Errores de distribución.

La mala distribución de un nuevo producto puede hacernos perder una buena oportunidad de negocio. La planificación es casi la única herramienta que tenemos para evitar que una gran superficie lance un producto similar al nuestro y nos deje fuera del mercado. Por lo que si tienes un producto rompedor, y pasas de forma rápida de 10 a 500 clientes, que no puedes atender, lo más probable es que lleguen nuevos competidores que aprovechen esa demanda que has creado tú con tu producto.

Producto inadecuado.

El riesgo de lanzar un producto inadecuado para un mercado concreto es algo que casi siempre se asume por la oportunidad que puede suponer entrar en un mercado virgen. La característica de exclusividad puede ser la clave del éxito en un producto, pero depende de al mercado al que nos dirigimos puede suponer encontrarnos con algún tipo de limitación, que tu formato de tiendas o productos no se adapte a todos los mercados. Por eso es importante aprender del error y reconocer que nuestro producto o formato no funciona en todas las ciudades.

Mal atención al cliente.

Una buena relación con los clientes suele ser la principal ventaja competitiva de las pymes. Sin embargo, en este área los pequeños empresarios pueden cometer errores por falta de recursos para invertir en un buen servicio posventa, un call center para gestionar las quejas… Este error ha sido clave sobre todo en la caída de muchos comercios electrónicos.

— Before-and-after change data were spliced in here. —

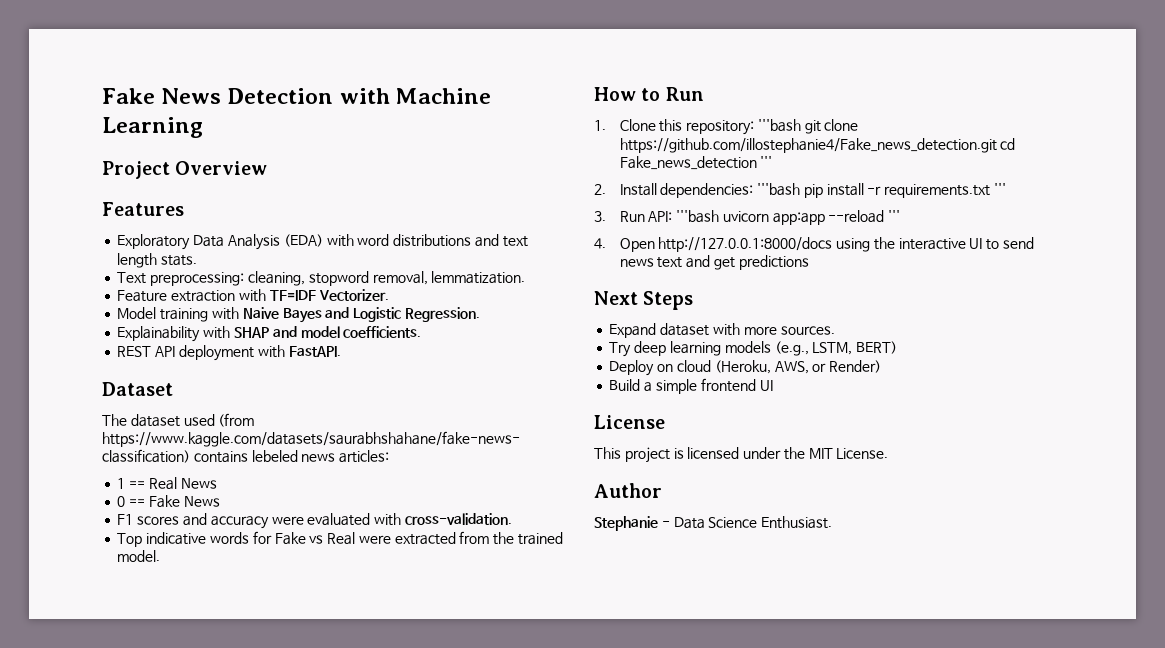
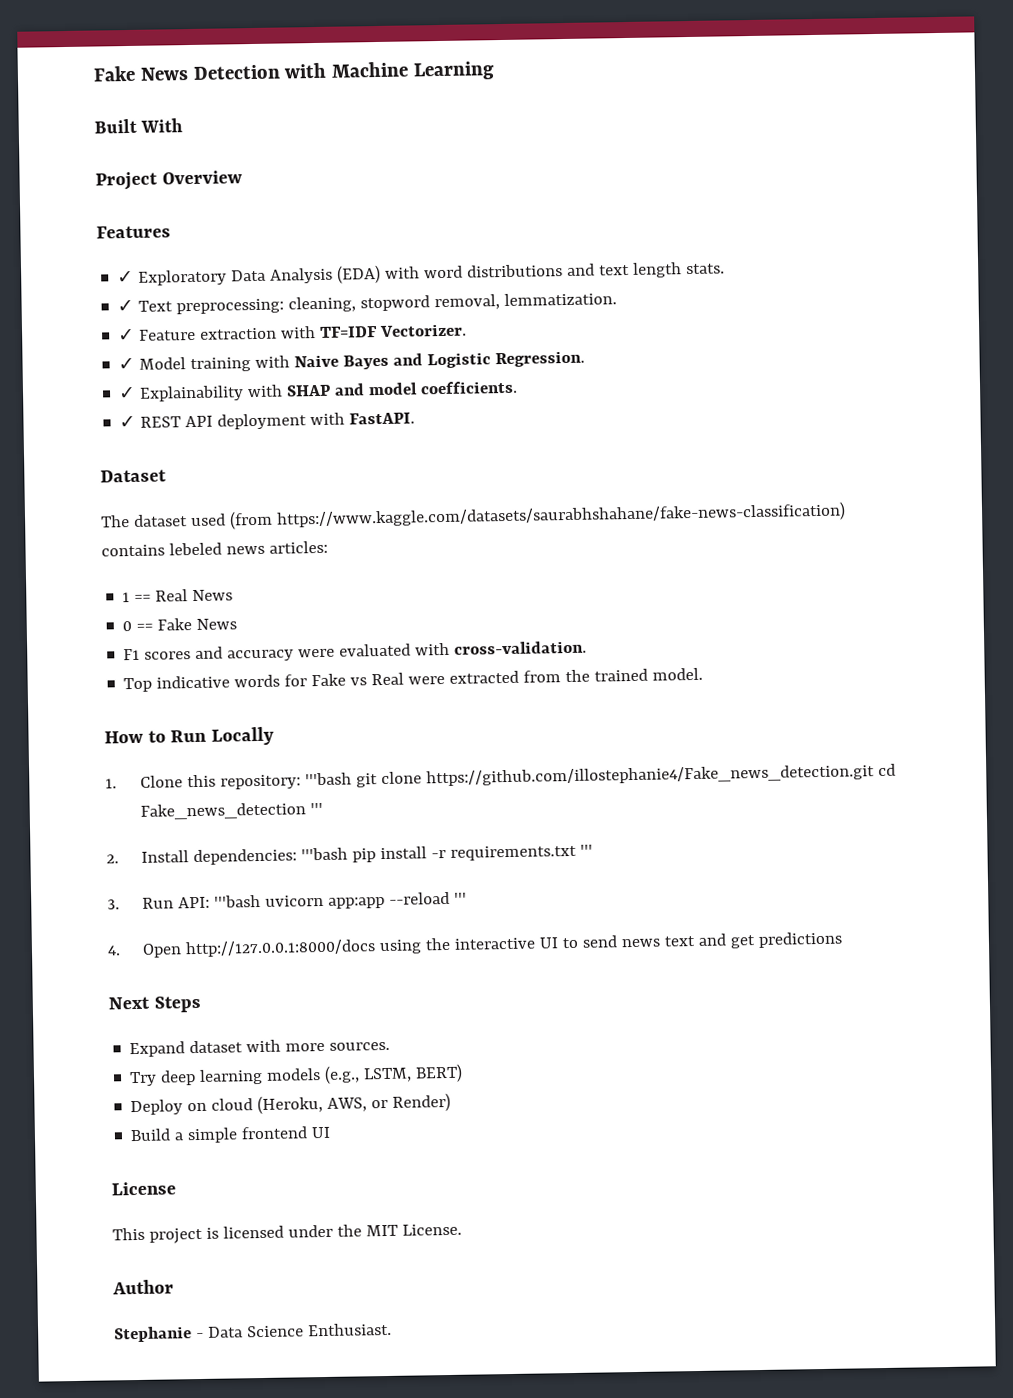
+ Built With
- Exploratory Data Analysis (EDA) with word distributions and text length stats.
+ ✓ Exploratory Data Analysis (EDA) with word distributions and text length stats.
- Text preprocessing: cleaning, stopword removal, lemmatization.
+ ✓ Text preprocessing: cleaning, stopword removal, lemmatization.
- Feature extraction with TF=IDF Vectorizer.
+ ✓ Feature extraction with TF=IDF Vectorizer.
- Model training with Naive Bayes and Logistic Regression.
+ ✓ Model training with Naive Bayes and Logistic Regression.
- Explainability with SHAP and model coefficients.
+ ✓ Explainability with SHAP and model coefficients.
- REST API deployment with FastAPI.
+ ✓ REST API deployment with FastAPI.
- How to Run
+ How to Run Locally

Por ejemplo, si tienes un negocio de venta por teléfono, la clave es el buen servicio al cliente. No puedes fallar en eso porque este tipo de empresas funcionan mucho por el boca-oreja. Por lo que, si dejas a un cliente insatisfecho no vuelve a llamar. La buena comunicación con el cliente se hace clave.

Centrarse en un cliente estrella.

La dependencia de dos grandes clientes, que aportan más del 30% de la facturación, este problema es con el que conviven muchas pymes. Para no multiplicar ese riesgo, te puedes poner un límite de crecimiento del negocio, recurrir al outsourcing en temas en los que no seas especialista, como por ejemplo, en las estructuras, para permitir seguir dando un buen servicio sin arriesgar tanto.

Problemas con proveedores.

Que una buena relación con los proveedores es imprescindible para la estabilidad de un nuevo negocio es algo que se aprende a los dos días, también se aprende que un muchas ocasiones estos proveedores no te van a tratar demasiado bien cuando estás empezando, ya que las perspectivas de compra por tu parte son casi nulas.

Público equivocado.

Enfocar mal el público-cliente al que intentas seducir con tu negocio es un error de los que han hecho tambalearse incluso a negocios con inversiones millonarias detrás. Un error muy común cuando no se hace, o se hace mal el estudio de mercado.

Tienes una idea buena pero te equivocas al enfocar al público al que debe dirigirse.